Six questions for
Janosch Jauch

Tique asks six questions to an artist about their work and inspiration.
This week: Janosch Jauch.

Artist Janosch Jauch
Lives in Dusseldorf, Germany
Website https://janoschjauch.com/

How do you describe your own art practice?

The characteristic trait for my work is the parallel processes of its creation. Sketches, installations, drawings, and surfaces finally merge within the photographic exposure on the canvas. I try to look at a work irrespective of its categories like painting, photography, drawing, model, copy, enactment, etc. The pictures are created by the discourse of its parts.

Which question or theme is central in your work?

What I ́m interested in is the idea of a picture beyond its subordination of different classifications. I work on processes of descriptions of pictures as a visualized gathering of the different languages of their media and categories. The picture should contain traces and signs of its kind and origin as well as show its functioning. The instruments of production are an equal part of the final work, found and artificial scenes become readable visual representations of its origins, contents, and relations. Different kinds of representational processes are alternate systems of a pictorial expression, or, I make images about images using images.
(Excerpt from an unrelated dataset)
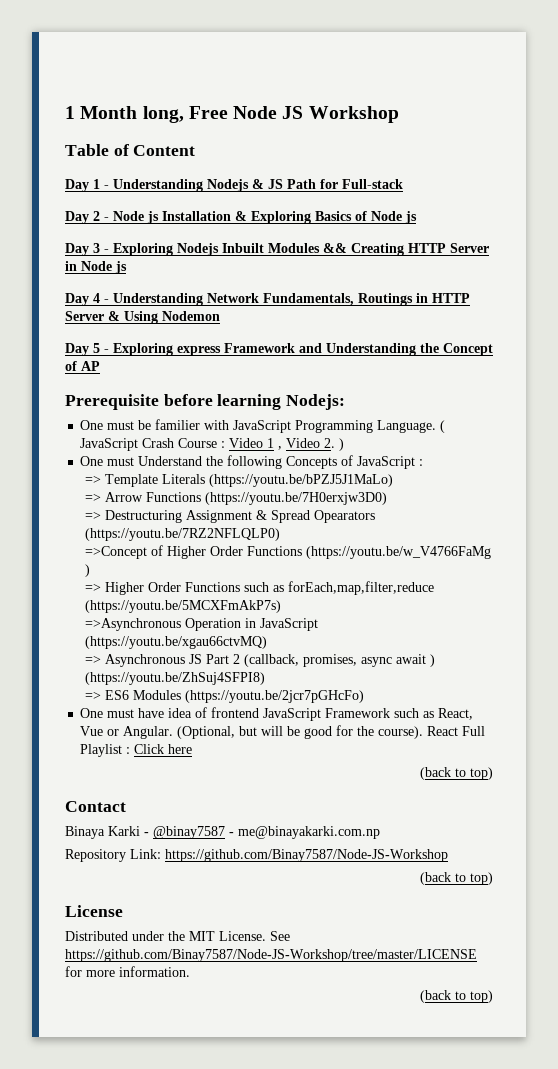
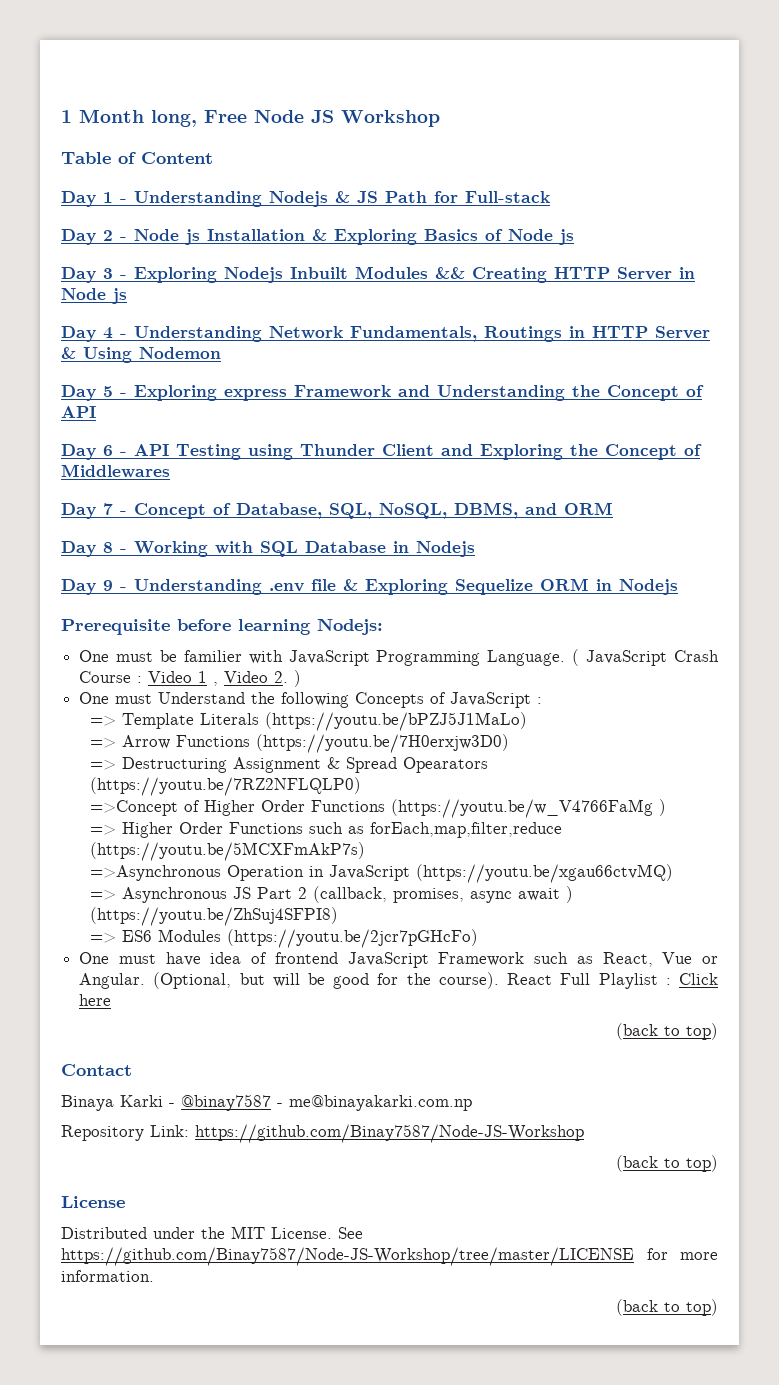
[81,361,100,371] AP -> [61,406,96,418] [61,444,702,460] [61,464,170,478] [61,502,613,519] [61,541,475,557] [61,578,678,595] API // Day 6 - API Testing using Thunder Client and Exploring the Concept of Middlewares // Day 7 - Concept of Database, SQL, NoSQL, DBMS, and ORM // Day 8 - Working with SQL Database in Nodejs // Day 9 - Understanding .env file & Exploring Sequelize ORM in Nodejs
What was your first experience with art?

I used to draw a lot as a child, especially in the company of my grandfather, who was a printmaker back then and a painter until today.

What is your greatest source of inspiration?

Art, Reading, going out, being in the studio. I can find inspiration in a lot of things. One work can be inspired by the back window of a Korean Restaurant, the next refers to a short story by Ballard.

What do you need in order to create your work?

When I work in the studio there’s a wide range of materials and stuff I use. I collect parts of plants, bulbs, build small models, draw, paint, work in the darkroom. But if I had to break it down, I need a pen and a Camera. I collect ideas through images.

What work or artist has most recently surprised you?

It’s hard to say since there are usually quite some at the same time, but the ones I looked more closely at recently are some works by Saul Leiter, the latest exhibition by Thea Djordjadze at the Gropius Bau in Berlin, a text by Francois Laruelle about Non-Photographie, and the works of Win McCarthy.